Resolution: The Wrong Spec
I was talking to a friend and industry colleague the other day who was a little frustrated with the way a recent project had gone.
The AV design included a large 1.9 mm dot pitch direct view LED screen in a large presentation space. Based on viewing distances from the seated positions in the room, all the math checked out and the screen should look great in the space.
Then at zero hour, the client related that they wanted to be able to have people come up to the screen and collaborate. This meant that the dot pitch on the 1.9 mm solution was going to become very apparent. Realizing this, the client asked for the solution to be upgraded to 4K.
For any of you that sell or manufacture direct view LED, you most likely already see the issue with the request. Changing a 1.9 mm solution to “4K” requires the screen to get wider and taller. Adding “resolution” to this solution just makes the screen BIGGER, it doesn’t actually add any detail.
What the client actually needed was more “pixel density.” The only way to accomplish this with direct view LED was to use tiles with a smaller dot pitch, which was cost-prohibitive based on the budget, or to go to an LCD based video wall, which introduced some bezel interruptions and changed the infrastructure and mounting needs.

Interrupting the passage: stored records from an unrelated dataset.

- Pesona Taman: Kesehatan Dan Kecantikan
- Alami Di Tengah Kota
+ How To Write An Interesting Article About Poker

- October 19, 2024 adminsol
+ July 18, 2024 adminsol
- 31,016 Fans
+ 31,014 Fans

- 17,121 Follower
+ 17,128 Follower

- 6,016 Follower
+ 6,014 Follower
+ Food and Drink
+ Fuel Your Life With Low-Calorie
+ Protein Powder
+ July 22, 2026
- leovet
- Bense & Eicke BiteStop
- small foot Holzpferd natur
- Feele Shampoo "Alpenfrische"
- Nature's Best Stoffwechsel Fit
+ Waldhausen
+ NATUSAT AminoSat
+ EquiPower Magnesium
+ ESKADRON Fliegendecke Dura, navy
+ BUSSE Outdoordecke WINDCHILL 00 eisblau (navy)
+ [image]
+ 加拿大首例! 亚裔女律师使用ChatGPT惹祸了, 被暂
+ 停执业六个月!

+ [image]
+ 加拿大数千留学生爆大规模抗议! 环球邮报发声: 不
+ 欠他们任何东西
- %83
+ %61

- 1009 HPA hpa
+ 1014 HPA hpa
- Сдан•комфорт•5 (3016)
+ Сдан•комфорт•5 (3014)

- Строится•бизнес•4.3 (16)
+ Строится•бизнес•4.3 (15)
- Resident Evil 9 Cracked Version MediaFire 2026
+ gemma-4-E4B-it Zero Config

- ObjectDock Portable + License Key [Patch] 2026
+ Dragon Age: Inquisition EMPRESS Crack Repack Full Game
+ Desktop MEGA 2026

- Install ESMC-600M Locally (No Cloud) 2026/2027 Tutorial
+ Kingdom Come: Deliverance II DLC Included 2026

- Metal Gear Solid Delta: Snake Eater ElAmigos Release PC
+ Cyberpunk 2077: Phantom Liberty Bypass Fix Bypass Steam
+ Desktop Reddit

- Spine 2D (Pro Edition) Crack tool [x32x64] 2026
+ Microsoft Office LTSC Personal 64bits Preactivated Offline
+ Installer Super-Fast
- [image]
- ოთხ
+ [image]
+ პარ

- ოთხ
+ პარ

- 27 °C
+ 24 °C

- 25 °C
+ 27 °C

The problem with the resolution spec is that it doesn’t actually relay “perceived” resolution.
Question 1 – What looks better from 3 feet away: a 42″ 1080p LCD display or an 84″ UHD LCD display?
Most people would lean toward answering the UHD display given it is 2160p vs. 1080p, but the truth is the pixels are exactly the same size on both displays.
A 42″ 1080p display and an 84″ 2160p display have identical pixel densities, about 2751 pixels per inch (PPI). Many of you may have already known this or been able to conclude it rather quickly, so let me give you a harder one.
Question 2 – What looks better from 3 feet away: a 2×2 video wall made with 80″ 1080p LCD displays or a 160″ diagonal 1.2 mm direct view LED array?
This immediately becomes harder to figure out as we know the resolution spec alone tells us little about the perceived resolution, and the LED arrays are typically referred to by dot pitch, a spec not used in LCD displays at all.
The answer is that an 80″ 1080p LCD display would look better from a perceived resolution perspective. It has a pixel density of 758 PPI, whereas a 1.2 mm direct view LED array has a pixel density of around 410 PPI. You’d need to upgrade to a .9 mm dot pitch direct view LED solution (735 PPI) in order to get the same perceived resolution.
To the credit of the direct view LED community, they seem to realize that “dot pitch” doesn’t readily convey resolution, and they do utilize “pixel density” as a specification on their data sheets. They include it in the form of “pixels per square meter,” allowing one to easily differentiate between different direct view LED solutions.
I would suggest that it may be time for LCD display manufacturers to start doing the same, and include pixel density as a specification. As I’ve illustrated, it can be ascertained from all the other data on the spec sheet but it takes a little math. Currently, an integrator or consultant would have to determine the area of an LCD display, divide the number of pixels in the display by the total area in square inches to get pixels per inch. Then they would have to multiply that by 1550 in order to get to the “pixels per square meter” specification included by the direct view LED crowd for a direct comparison.
Regardless of whether LCD display manufacturers include this or not, designers should be paying more attention to the pixel density of their solutions than the “resolution.” It can assist in determining whether or not direct view LED arrays will meet the clients expectations for perceived resolution, as well as determine whether that video wall should be a 3×3 constructed of 55″ 1080p dispays, or a 2×2 constructed of the 84″ UHD version.